June 14 (Bloomberg) --Gagfah SA (GFJ), the German residential landlord that faced more than 3.4 billion euros ($4.5 billion) of debt repayments this year, said it’s issuing a 2 billion-euro commercial-mortgage backed security to pay most of its obligations.
The second-largest owner of German homes, priced the 5-year CMBS at an average interest rate of 2.76 percent, compared with 4.32 percent for the loan being refinanced, the Luxembourg-based company said in a statement today. The German Residential Funding loan had been set to expire in August.
“Refinancing at such attractive terms puts us in a great position and enables us to shift focus on our core business,” Gagfah Chief Executive Officer Thomas Zinnoecker said in the statement.
Gagfah, controlled by New York-based Fortress Investment Group LLC (FIG), has for the past year sought to refinance debt taken on during the credit boom that preceded the global financial crisis. The company abandoned a plan to sell a quarter of its apartments to pay a loan used to buy homes in Dresden after it was able to borrow 1.1 billion euros from Bank of America Corp. (BAC) in February.
Bank of America in May sold bonds backed by that loan in the first public CMBS deal in Europe this year.
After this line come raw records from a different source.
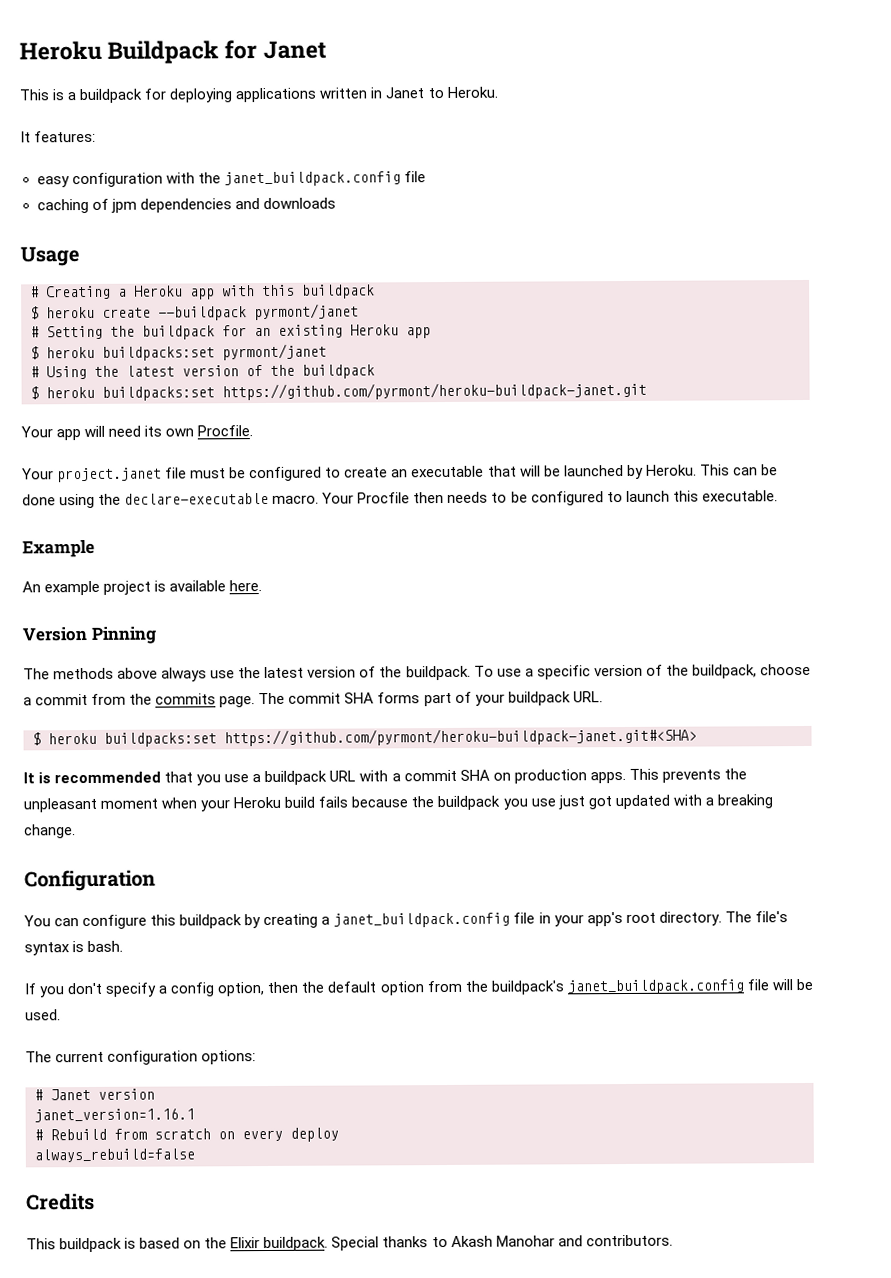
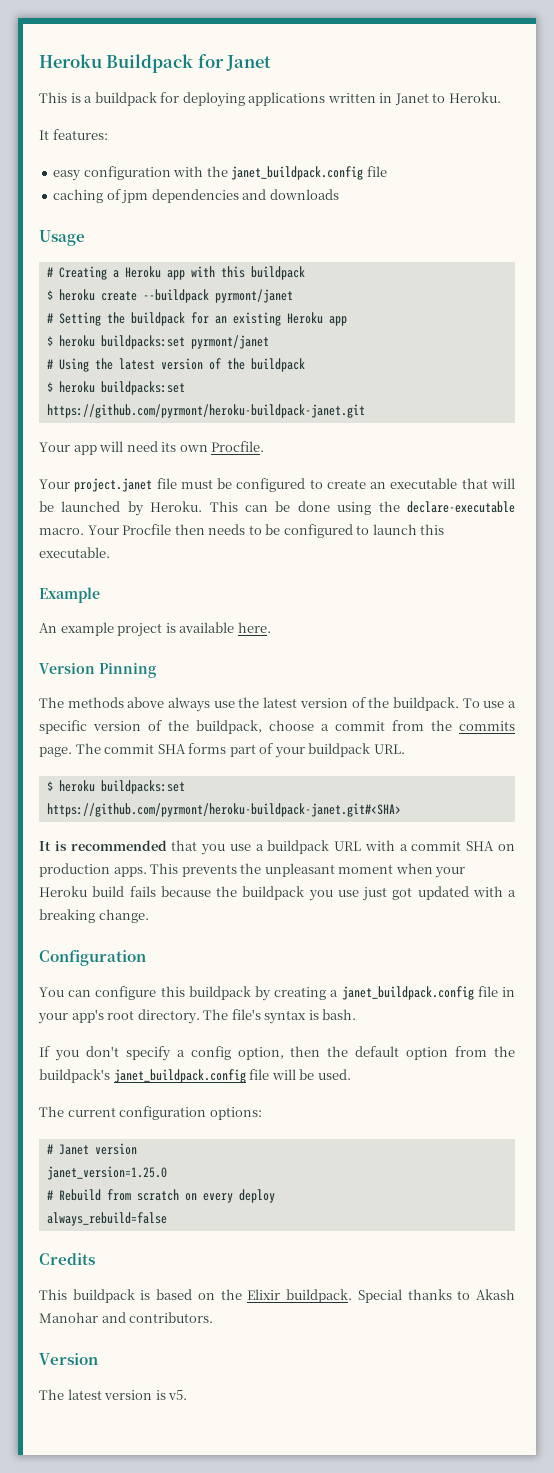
- janet_version=1.16.1
+ janet_version=1.25.0
  Special thanks to Akash Manohar and contributors.
+ Version
+ The latest version is v5.

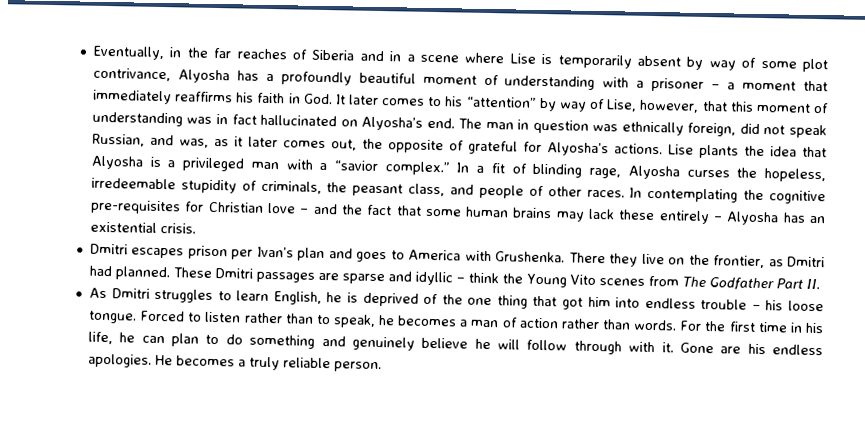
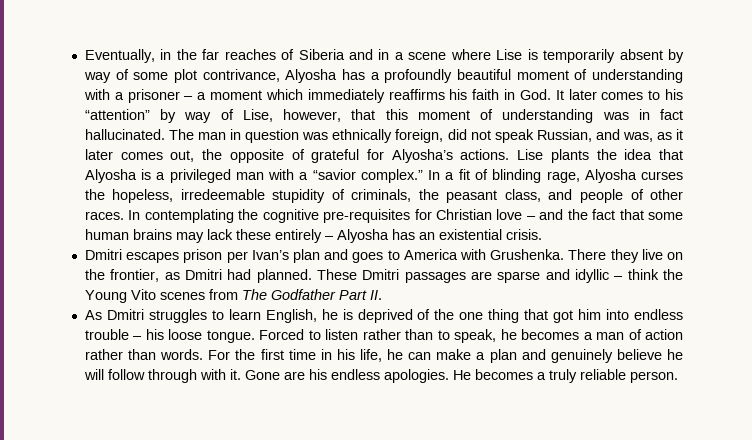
- Eventually, in the far reaches of Siberia and in a scene where Lise is temporarily absent by way of some plot contrivance, Alyosha has a profoundly beautiful moment of understanding with a prisoner – a moment that immediately reaffirms his faith in God. It later comes to his “attention” by way of Lise, however, that this moment of understanding was in fact hallucinated on Alyosha’s end.
+ Eventually, in the far reaches of Siberia and in a scene where Lise is temporarily absent by way of some plot contrivance, Alyosha has a profoundly beautiful moment of understanding with a prisoner – a moment which immediately reaffirms his faith in God. It later comes to his “attention” by way of Lise, however, that this moment of understanding was in fact hallucinated.
- For the first time in his life, he can plan to do something and genuinely believe he will follow through with it.
+ For the first time in his life, he can make a plan and genuinely believe he will follow through with it.

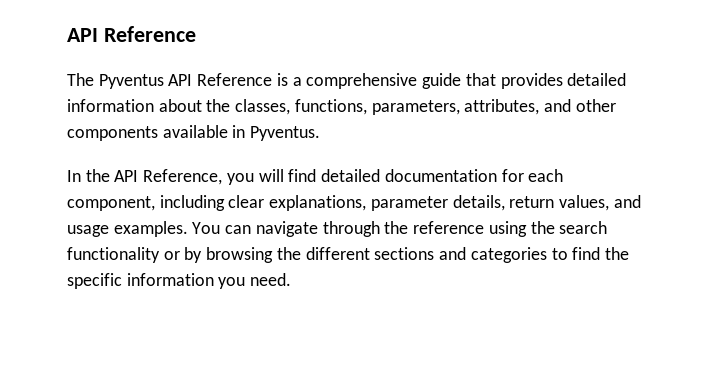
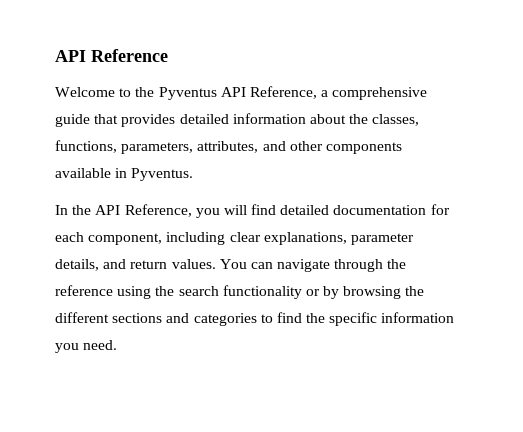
- The Pyventus API Reference is a comprehensive guide that provides detailed information about the classes, functions, parameters, attributes, and other components available in Pyventus.
+ Welcome to the Pyventus API Reference, a comprehensive guide that provides detailed information about the classes, functions, parameters, attributes, and other components available in Pyventus.
- In the API Reference, you will find detailed documentation for each component, including clear explanations, parameter details, return values, and usage examples.
+ In the API Reference, you will find detailed documentation for each component, including clear explanations, parameter details, and return values.

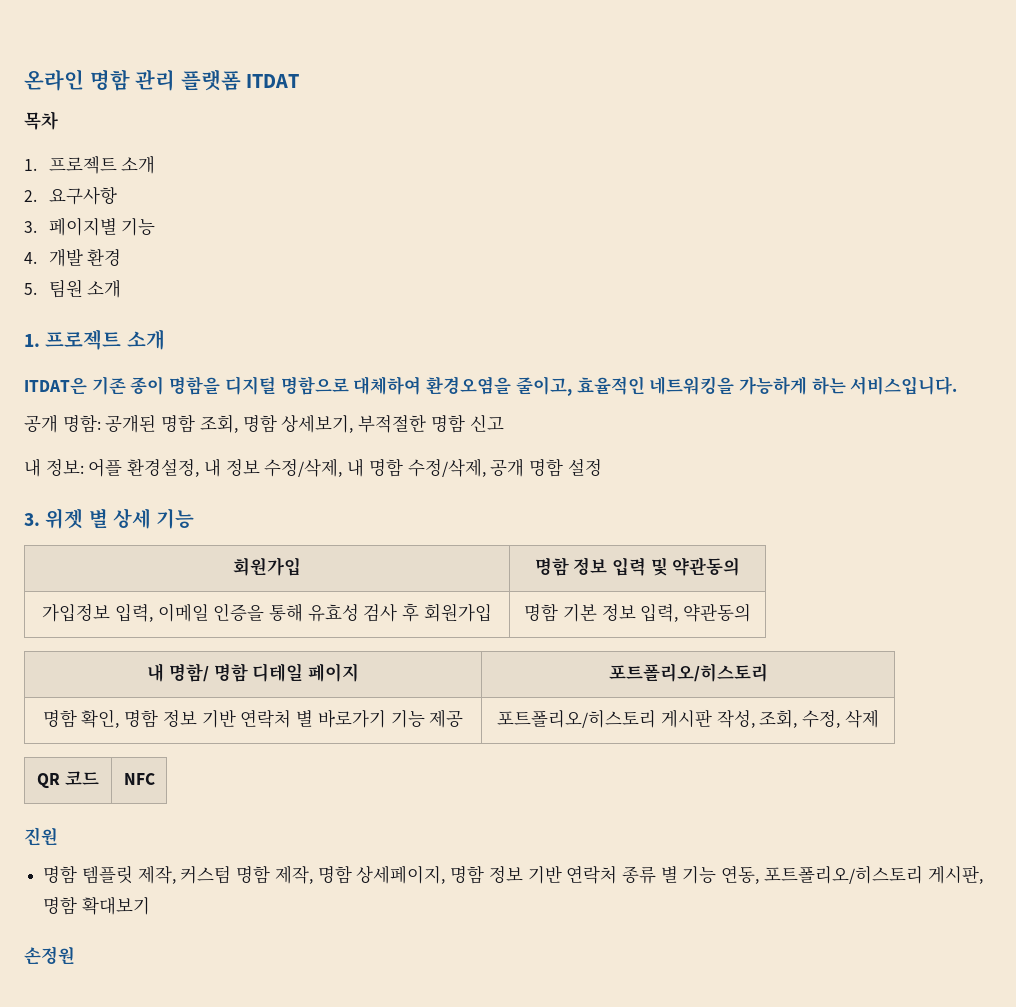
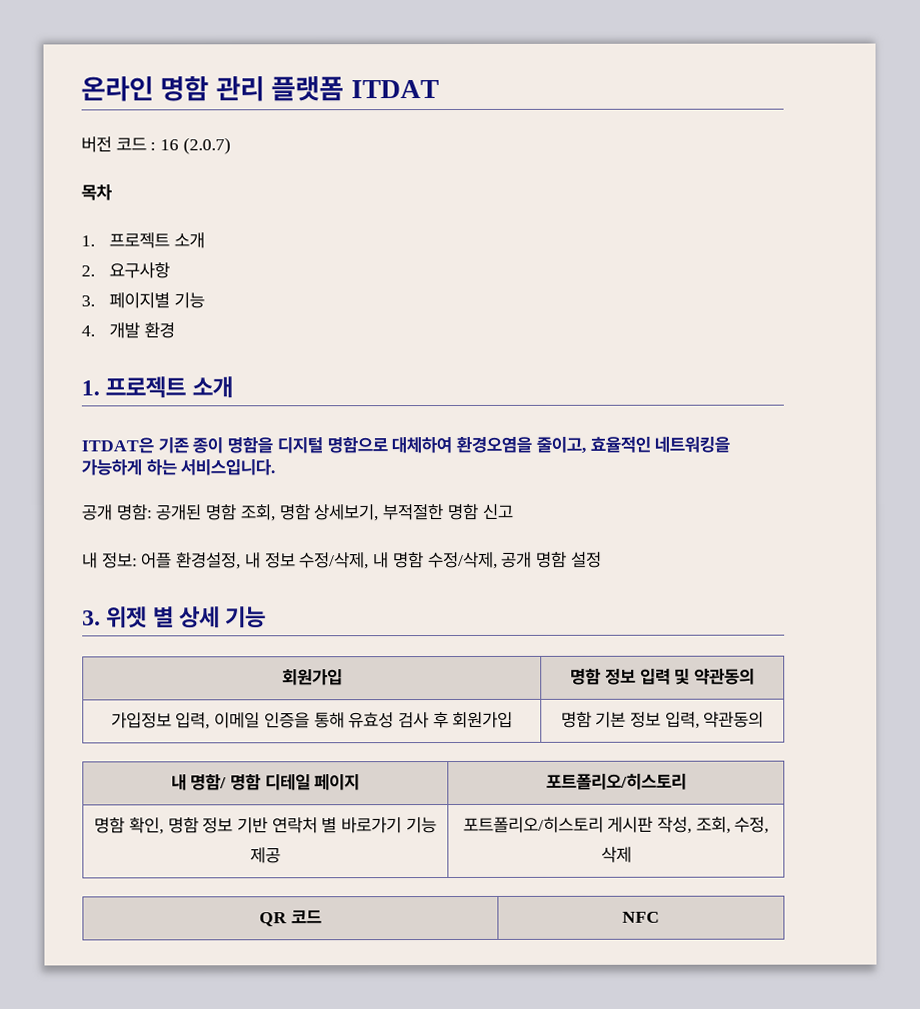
+ 버전 코드 : 16 (2.0.7)
- 5. 팀원 소개
- 진원
- 명함 템플릿 제작, 커스텀 명함 제작, 명함 상세페이지, 명함 정보 기반 연락처 종류 별 기능 연동, 포트폴리오/히스토리 게시판, 명함 확대보기
- 손정원

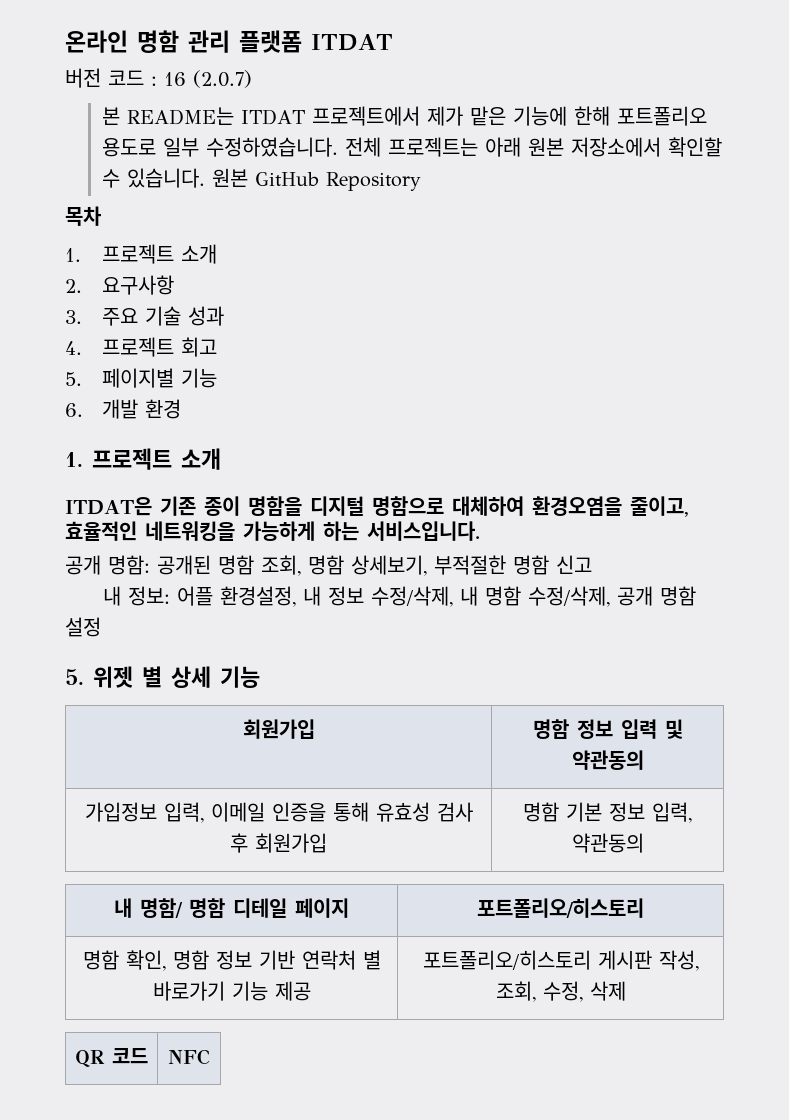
+ 본 README는 ITDAT 프로젝트에서 제가 맡은 기능에 한해 포트폴리오 용도로 일부 수정하였습니다. 전체 프로젝트는 아래 원본 저장소에서 확인할 수 있습니다. 원본 GitHub Repository
- 3. 페이지별 기능
+ 3. 주요 기술 성과
+ 4. 프로젝트 회고
+ 5. 페이지별 기능
- 4. 개발 환경
+ 6. 개발 환경
- 3. 위젯 별 상세 기능
+ 5. 위젯 별 상세 기능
Gagfah still has another 150 million euros of debt due in October.
Gagfah rose as much as 5.8 percent to 9.70 euros in Frankfurt trading, the most since March 22. The stock was trading at 9.60 euros as of 2:54 p.m.
Fortress owns 66 percent of Gagfah, according to data compiled by Bloomberg. Gagfah owns about 144,000 apartments in cities such as Dresden and Berlin. Deutsche Annington Immobilien AG, Germany’s biggest residential landlord, owns about 180,000 apartments.